→ SOURCE INFORMATION
■ ■ ■ ■ ■ ■ ■

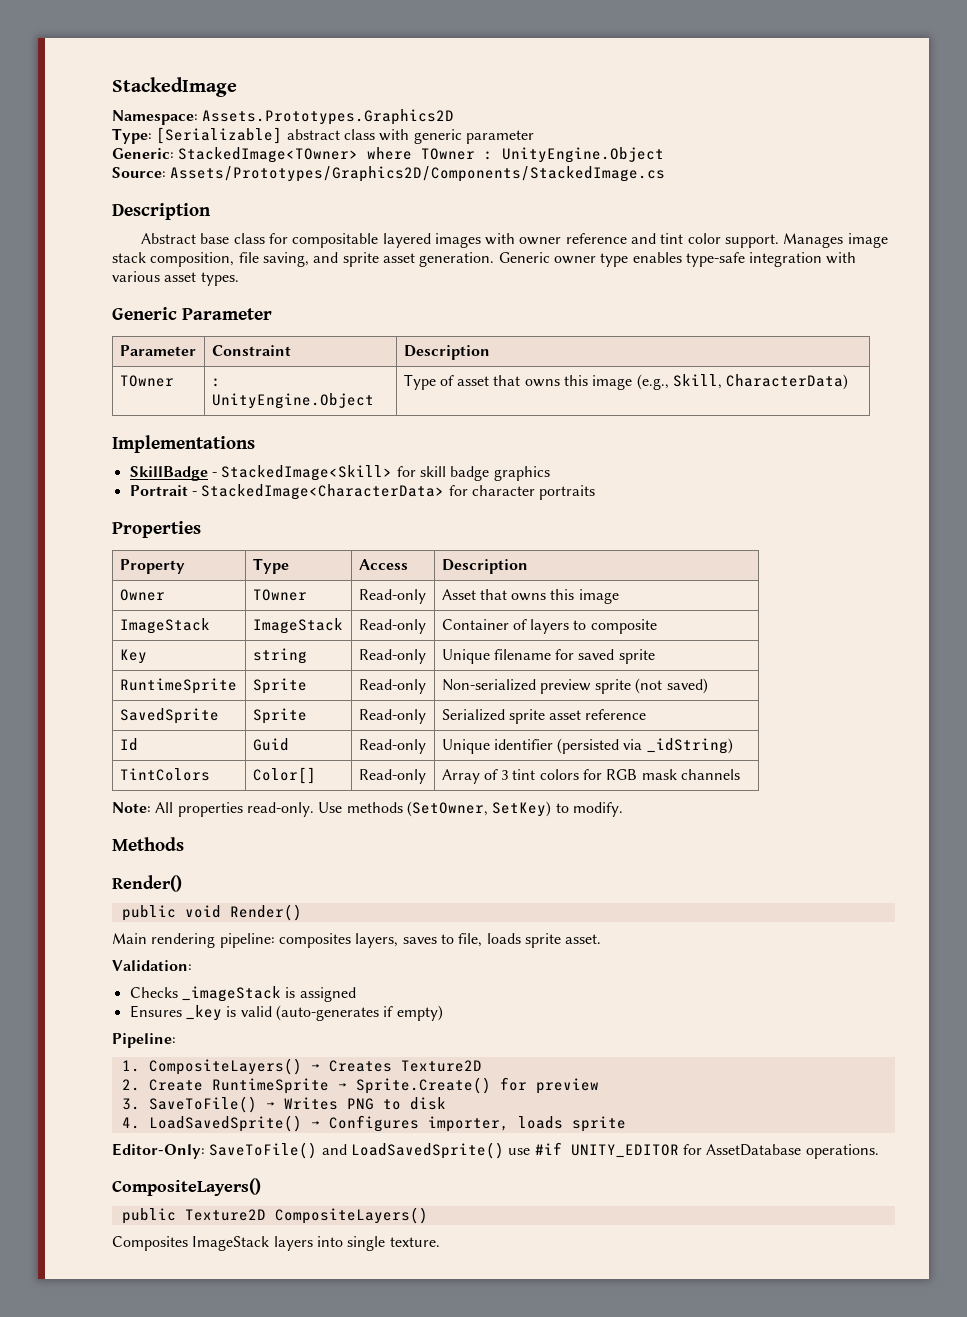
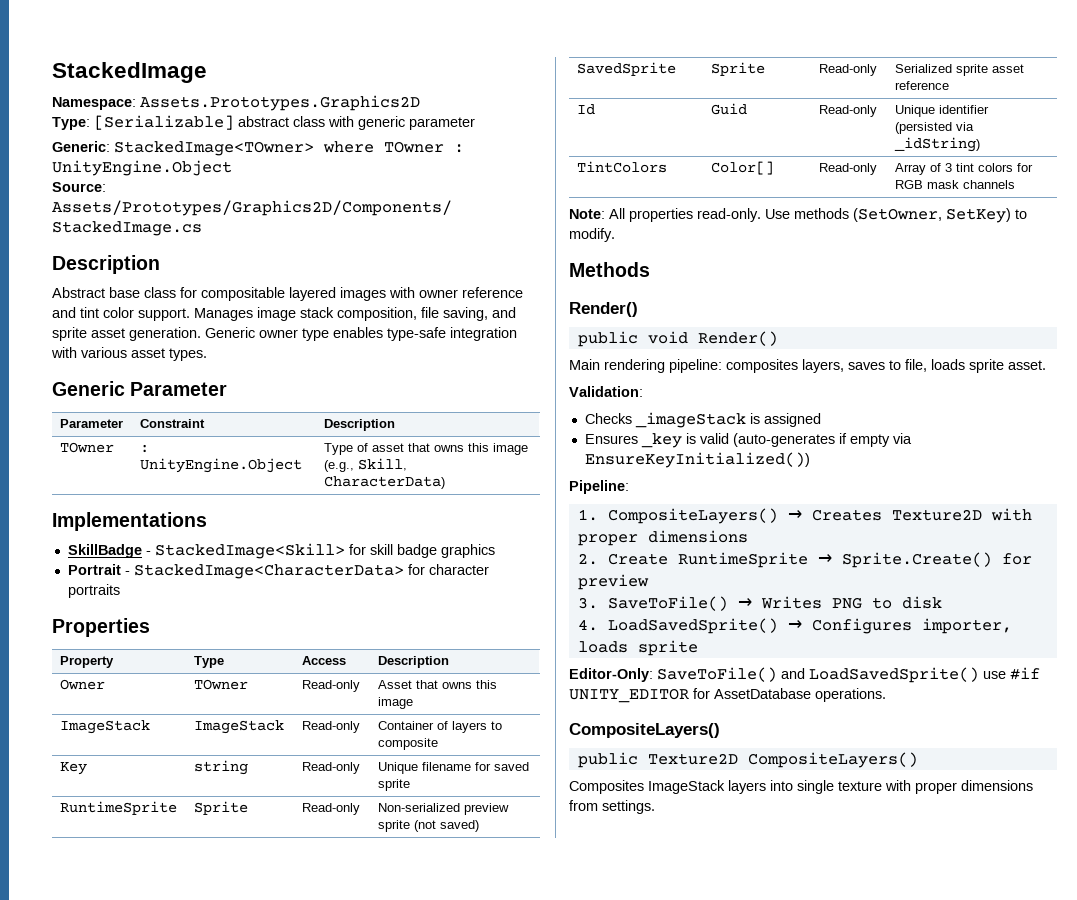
- Ensures _key is valid (auto-generates if empty)
+ Ensures _key is valid (auto-generates if empty via EnsureKeyInitialized())
- 1. CompositeLayers() → Creates Texture2D
+ 1. CompositeLayers() → Creates Texture2D with proper dimensions
- Composites ImageStack layers into single texture.
+ Composites ImageStack layers into single texture with proper dimensions from settings.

■ ■ ■ ■ ■ ■ ■

→ EXERCISE
If a record contains a picture, leave the picture out and return everything else exactly.

→ EXERCISE RESPONSE
- Ensures _key is valid (auto-generates if empty)
+ Ensures _key is valid (auto-generates if empty via EnsureKeyInitialized())
- 1. CompositeLayers() → Creates Texture2D
+ 1. CompositeLayers() → Creates Texture2D with proper dimensions
- Composites ImageStack layers into single texture.
+ Composites ImageStack layers into single texture with proper dimensions from settings.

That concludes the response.